## What is needed
In this exercise, return only the lines that run from the line with "html: none ->" to the end of the entries below, both included. Pictures are not copied.

## Data extracts
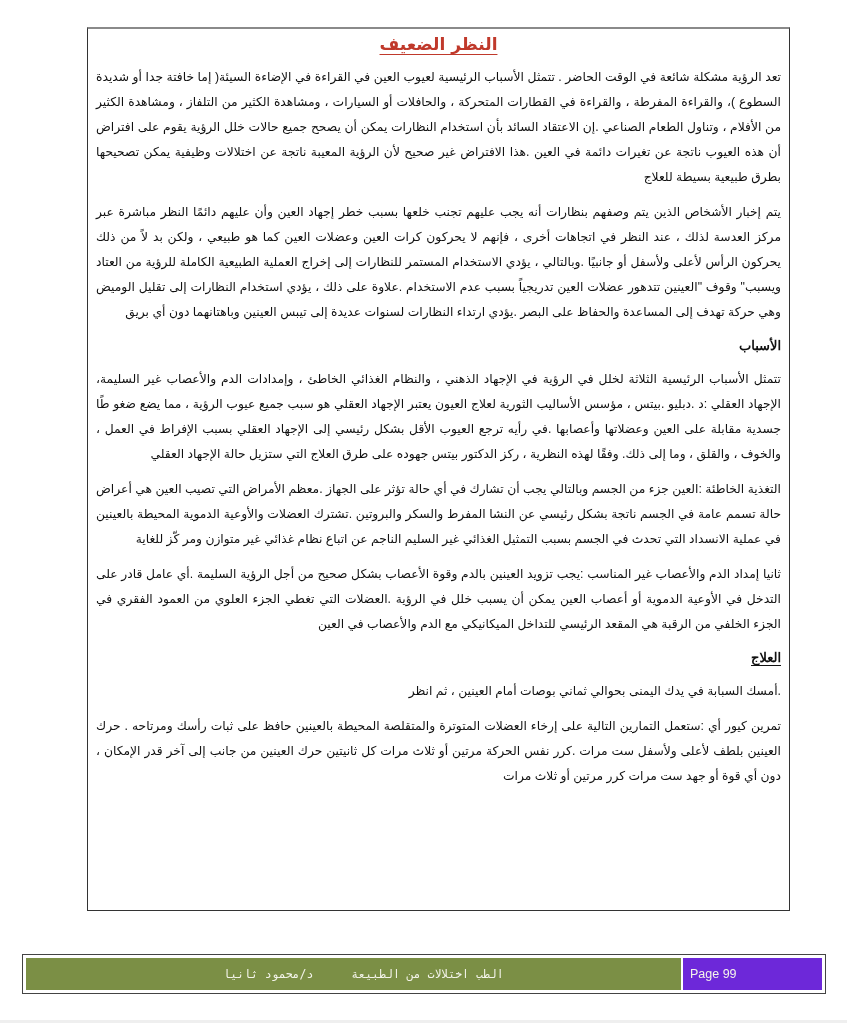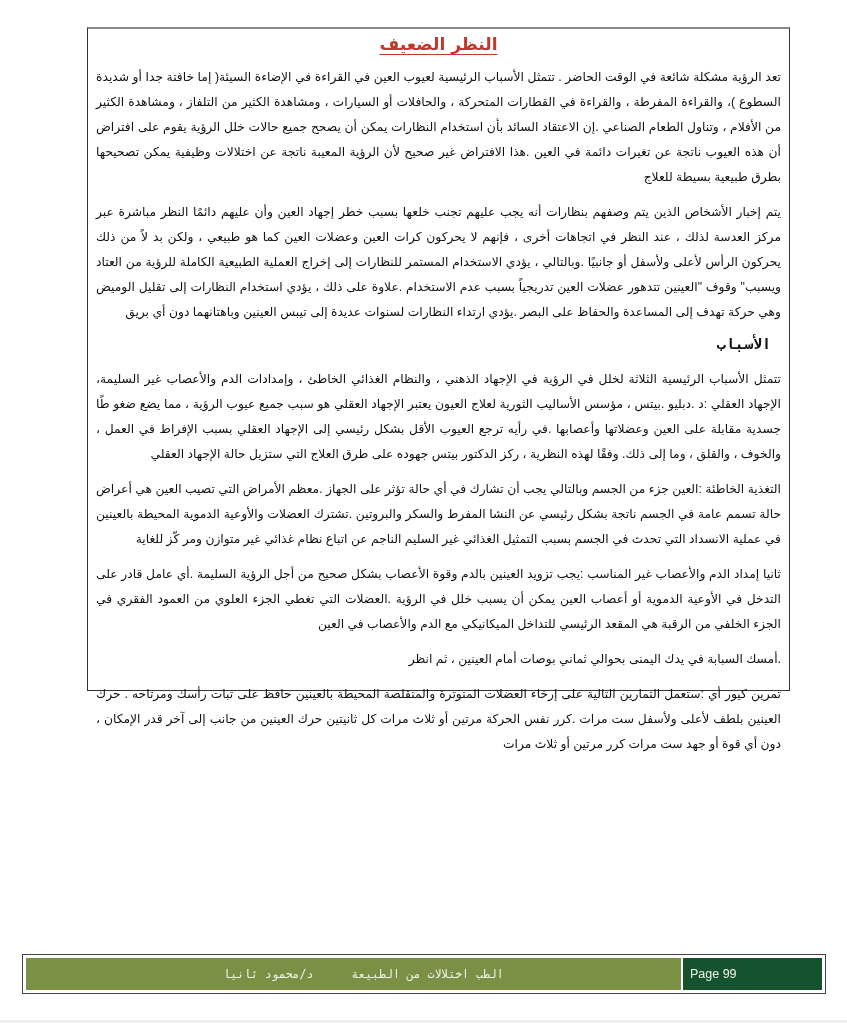"النظر الضعيف" .page-frame { height: 664px -> 884px }
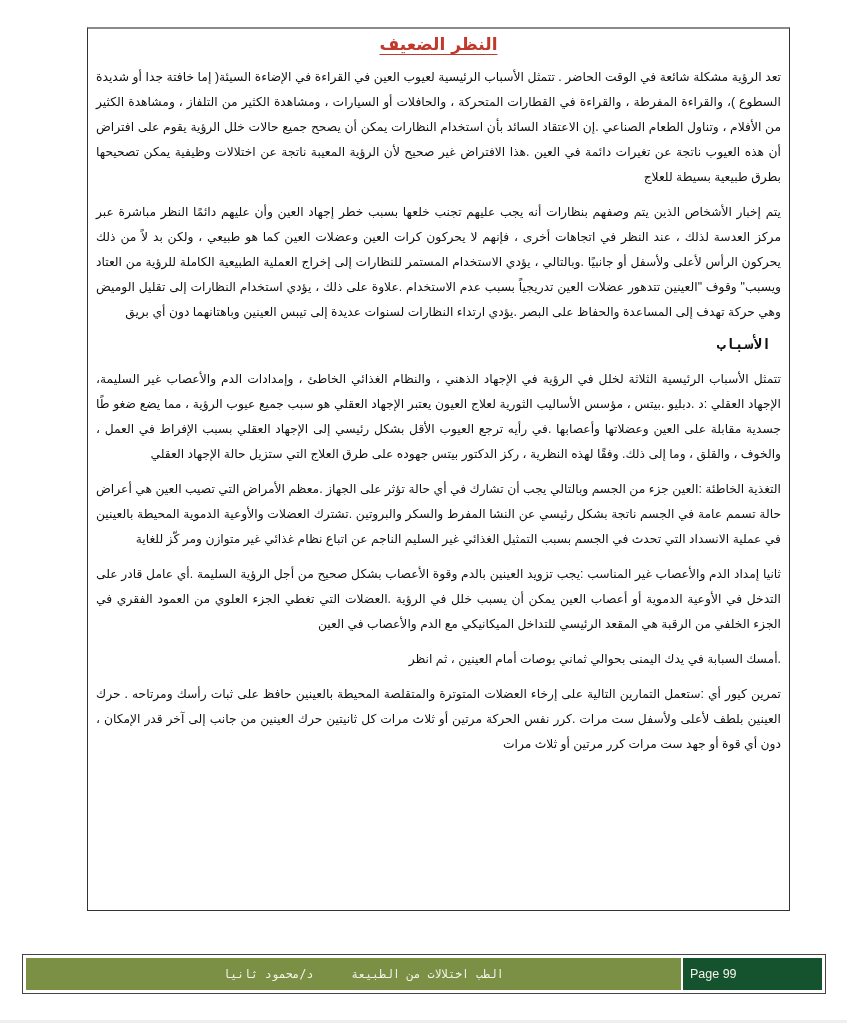"الأسباب" .section-heading { font-family: Liberation Mono, monospace -> Liberation Sans, sans-serif; font-size: 15px -> 13px; margin: 4px 10px 10px 0 -> 4px 0 10px 0 }
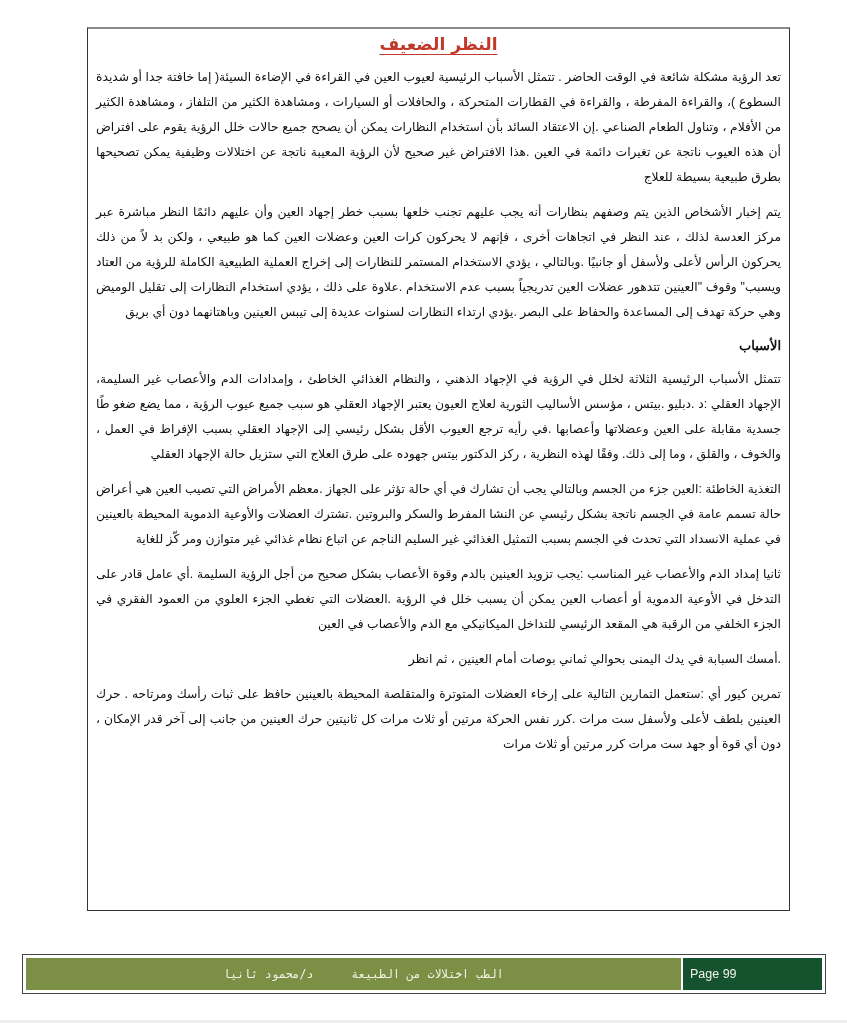"العلاج" div.section-heading { html: none -> <div>العلاج</div> }
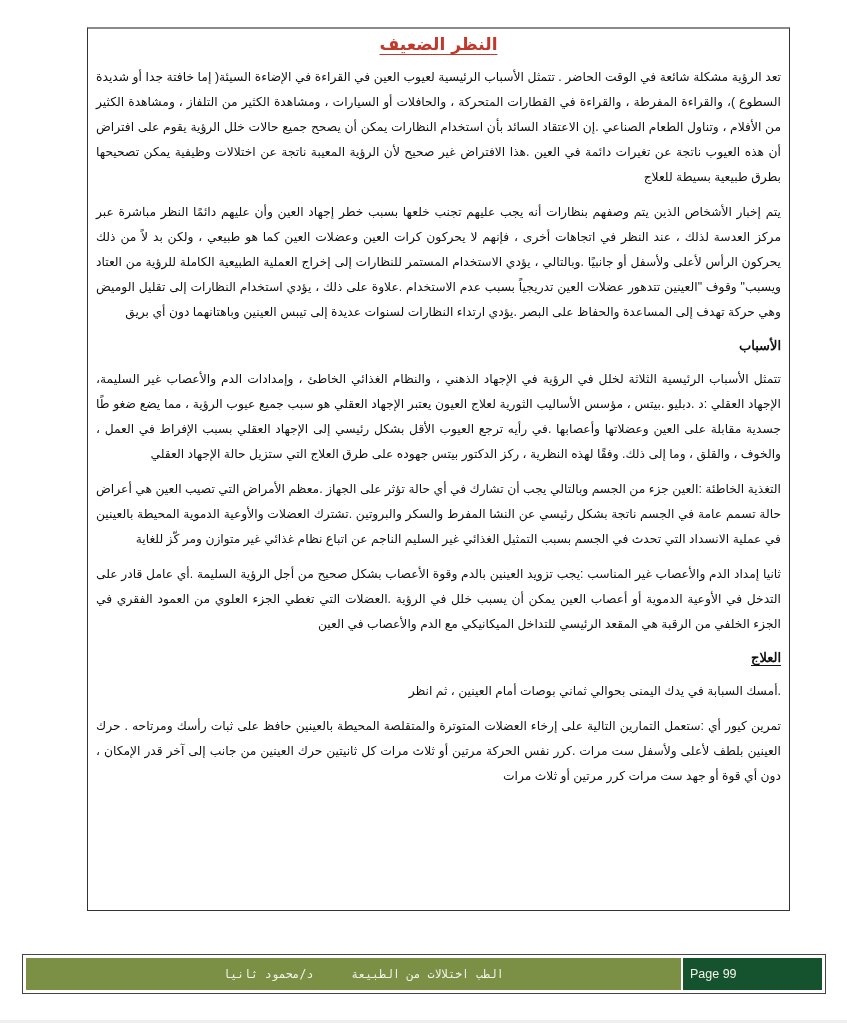"Page 99" .footer-page { background: #14532d -> #6d28d9 }
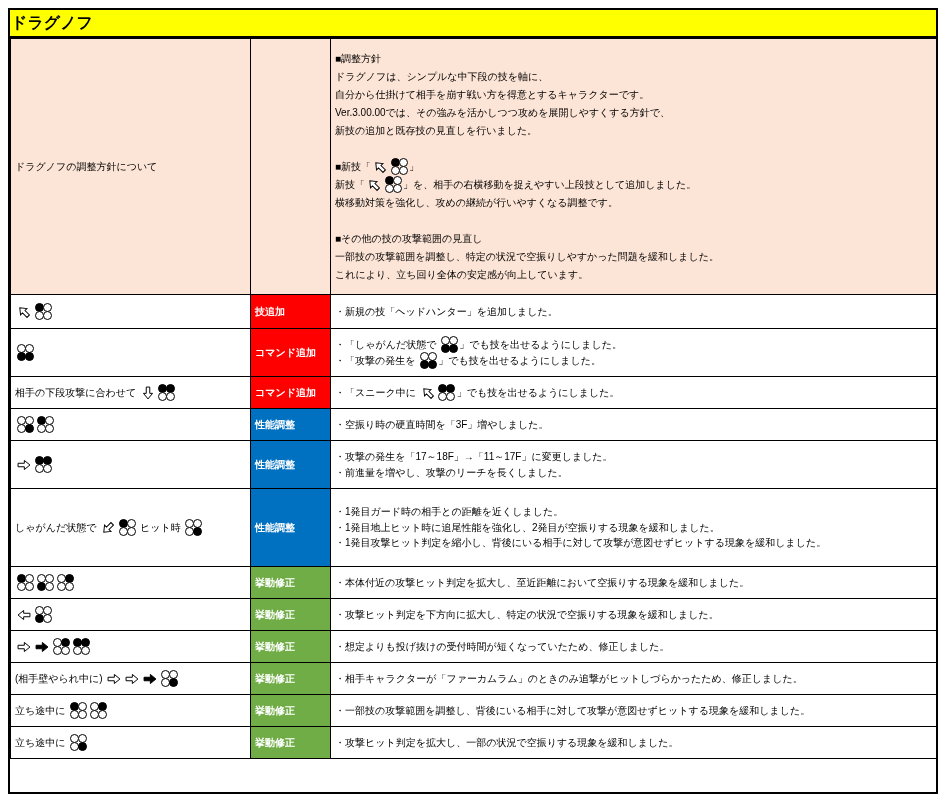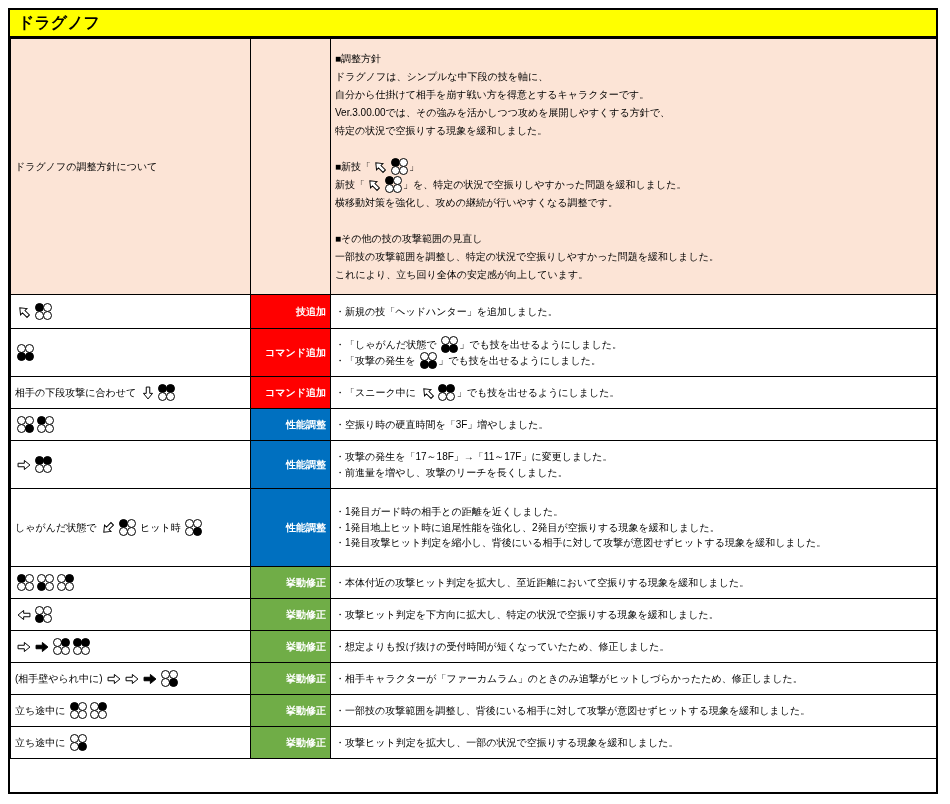"ドラグノフ" .titlebar { padding-left: 8px -> 1px }
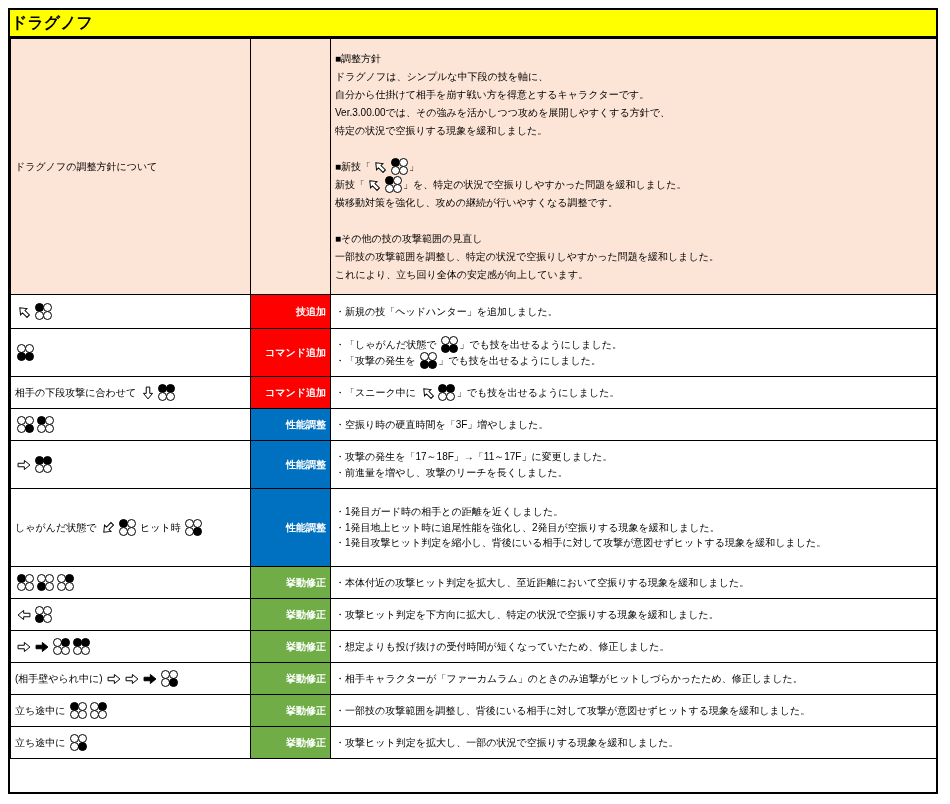"特定の状況で空振りする現象を緩和しました。" span.tok-txt { text: 特定の状況で空振りする現象を緩和し -> 新技の追加と既存技の見直しを行い }
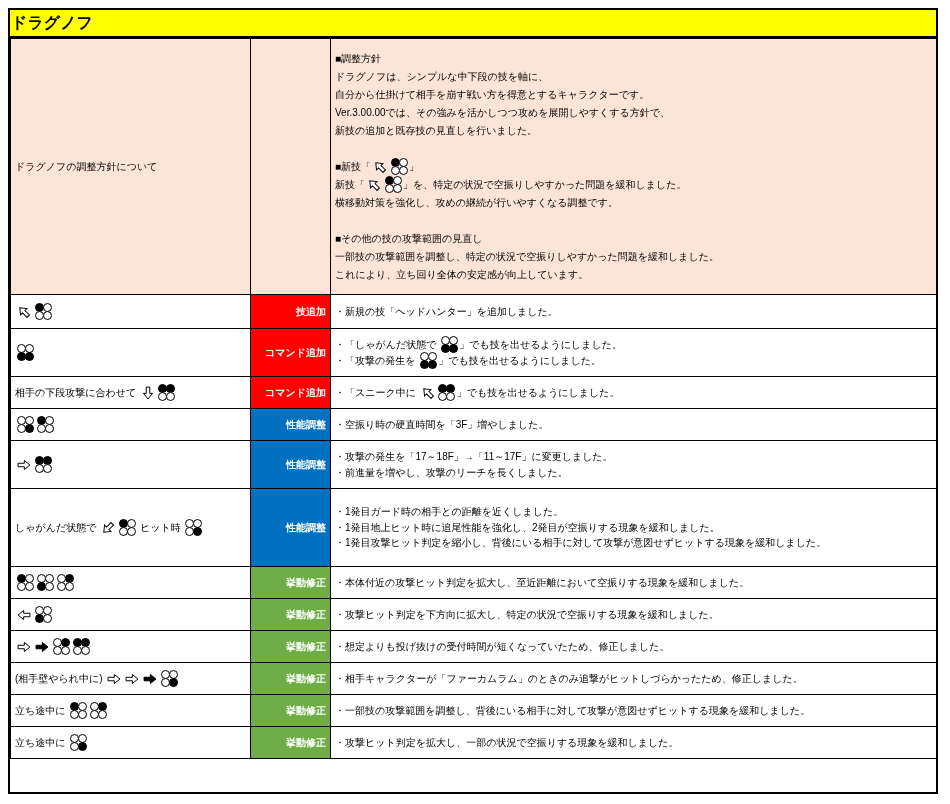"」を、特定の状況で空振りしやすかった問題を緩和しました。" span.tok-txt { text: 特定の状況で空振りしやすかった問題を緩和 -> 相手の右横移動を捉えやすい上段技として追加 }
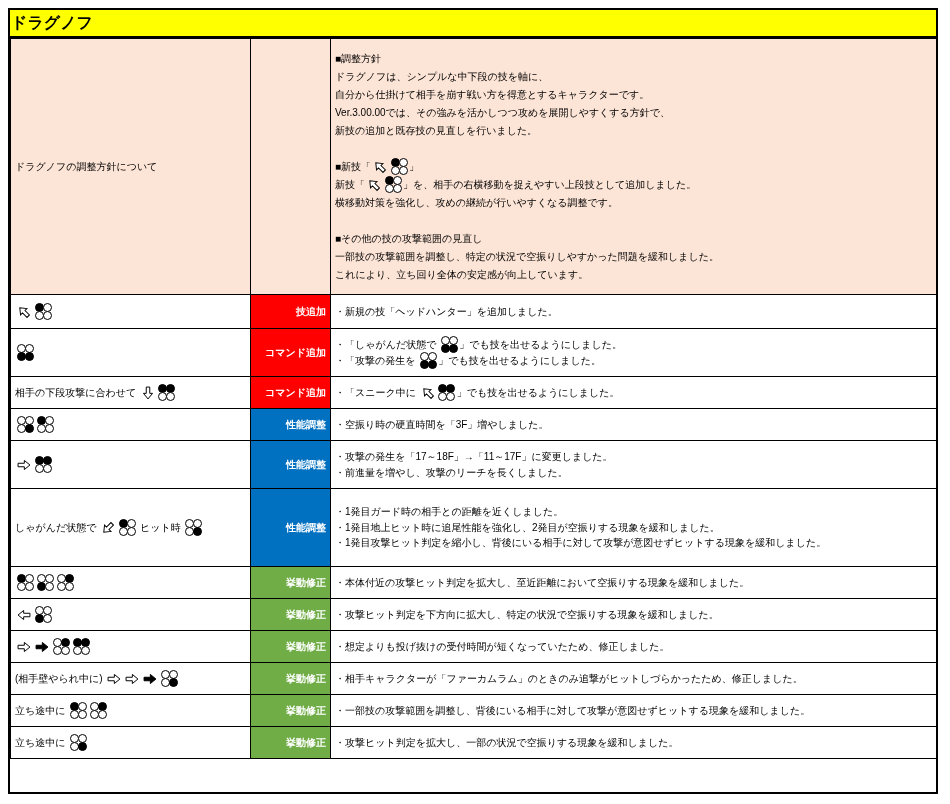"技追加" td.badge-cell { text-align: right -> left }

## Task result
"العلاج" div.section-heading { html: none -> <div>العلاج</div> }
"Page 99" .footer-page { background: #14532d -> #6d28d9 }
"ドラグノフ" .titlebar { padding-left: 8px -> 1px }
"特定の状況で空振りする現象を緩和しました。" span.tok-txt { text: 特定の状況で空振りする現象を緩和し -> 新技の追加と既存技の見直しを行い }
"」を、特定の状況で空振りしやすかった問題を緩和しました。" span.tok-txt { text: 特定の状況で空振りしやすかった問題を緩和 -> 相手の右横移動を捉えやすい上段技として追加 }
"技追加" td.badge-cell { text-align: right -> left }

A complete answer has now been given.